• [Supplied information]:

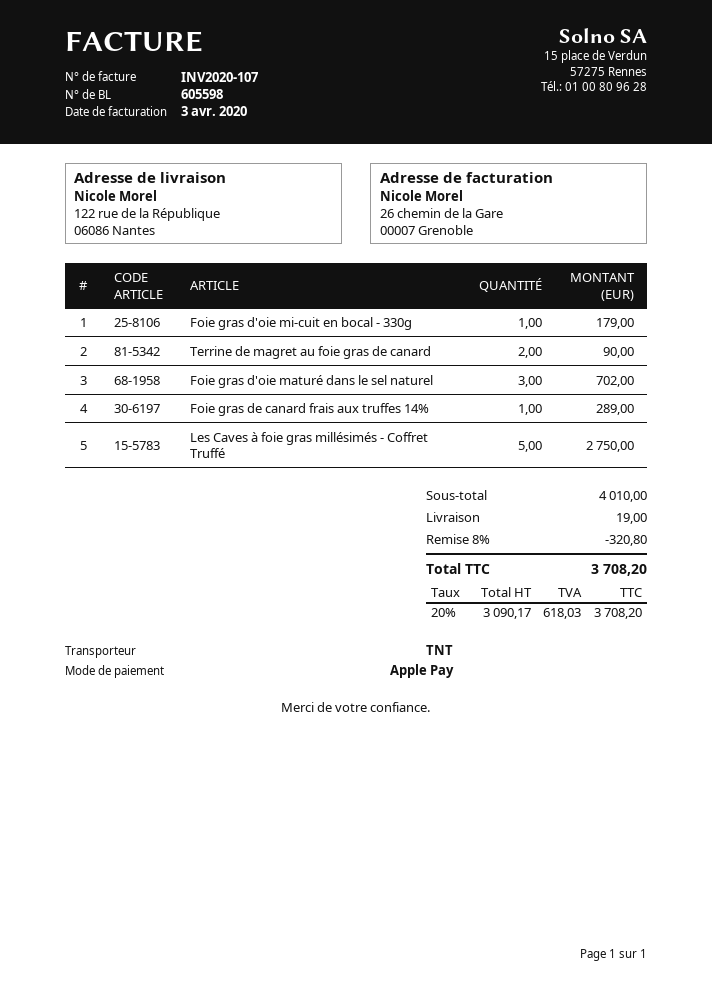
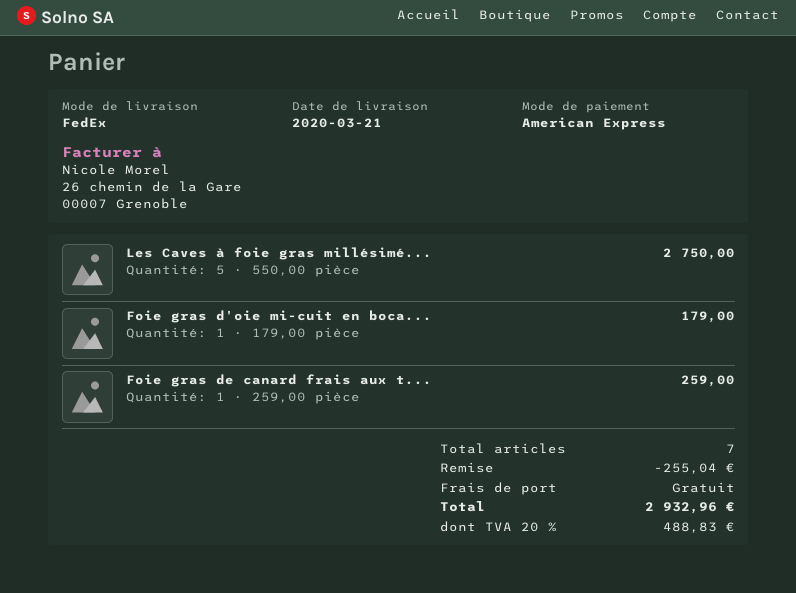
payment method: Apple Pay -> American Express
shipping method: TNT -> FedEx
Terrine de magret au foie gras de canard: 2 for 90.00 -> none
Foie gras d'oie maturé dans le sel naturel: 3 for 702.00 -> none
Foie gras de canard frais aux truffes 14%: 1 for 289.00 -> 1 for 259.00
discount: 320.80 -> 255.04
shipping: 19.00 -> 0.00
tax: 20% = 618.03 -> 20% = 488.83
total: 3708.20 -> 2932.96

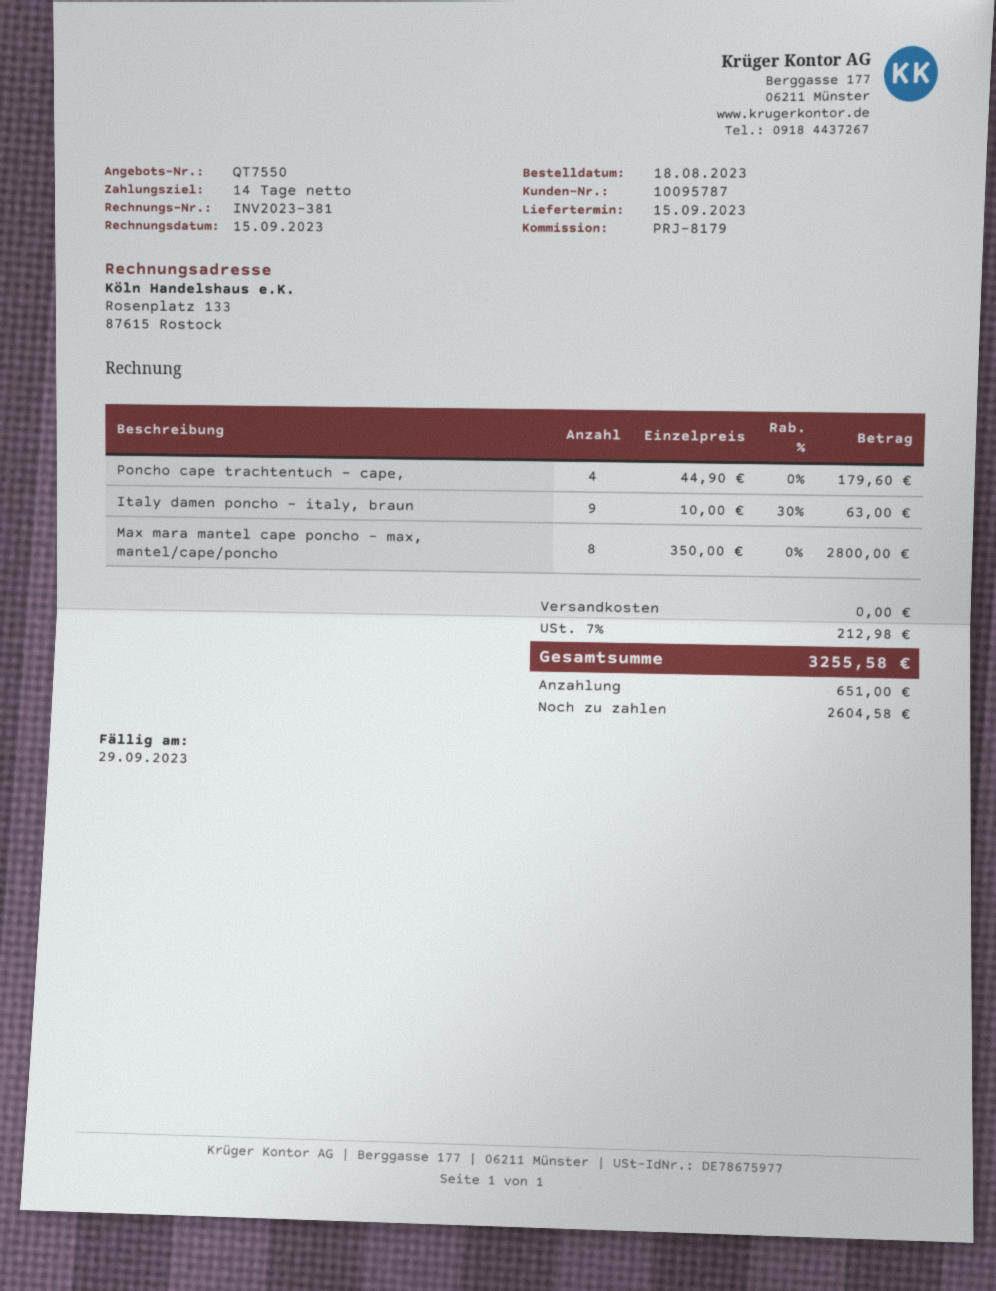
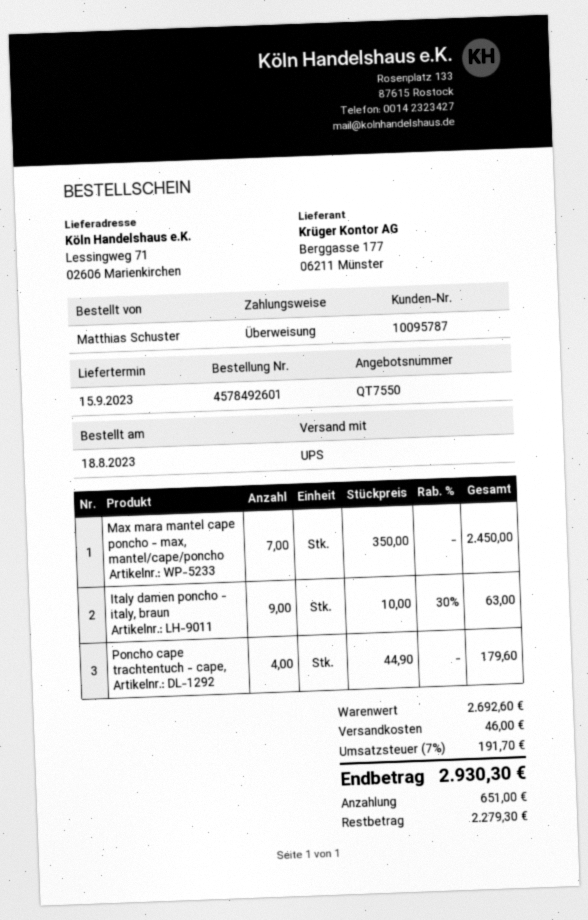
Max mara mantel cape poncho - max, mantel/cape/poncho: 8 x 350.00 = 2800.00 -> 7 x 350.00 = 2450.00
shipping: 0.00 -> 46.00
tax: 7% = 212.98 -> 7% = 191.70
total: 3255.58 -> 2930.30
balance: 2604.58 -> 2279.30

• [Task statement]:
Take from the listing above each line that contains the string "total".

• [Output below]:
total: 3708.20 -> 2932.96
total: 3255.58 -> 2930.30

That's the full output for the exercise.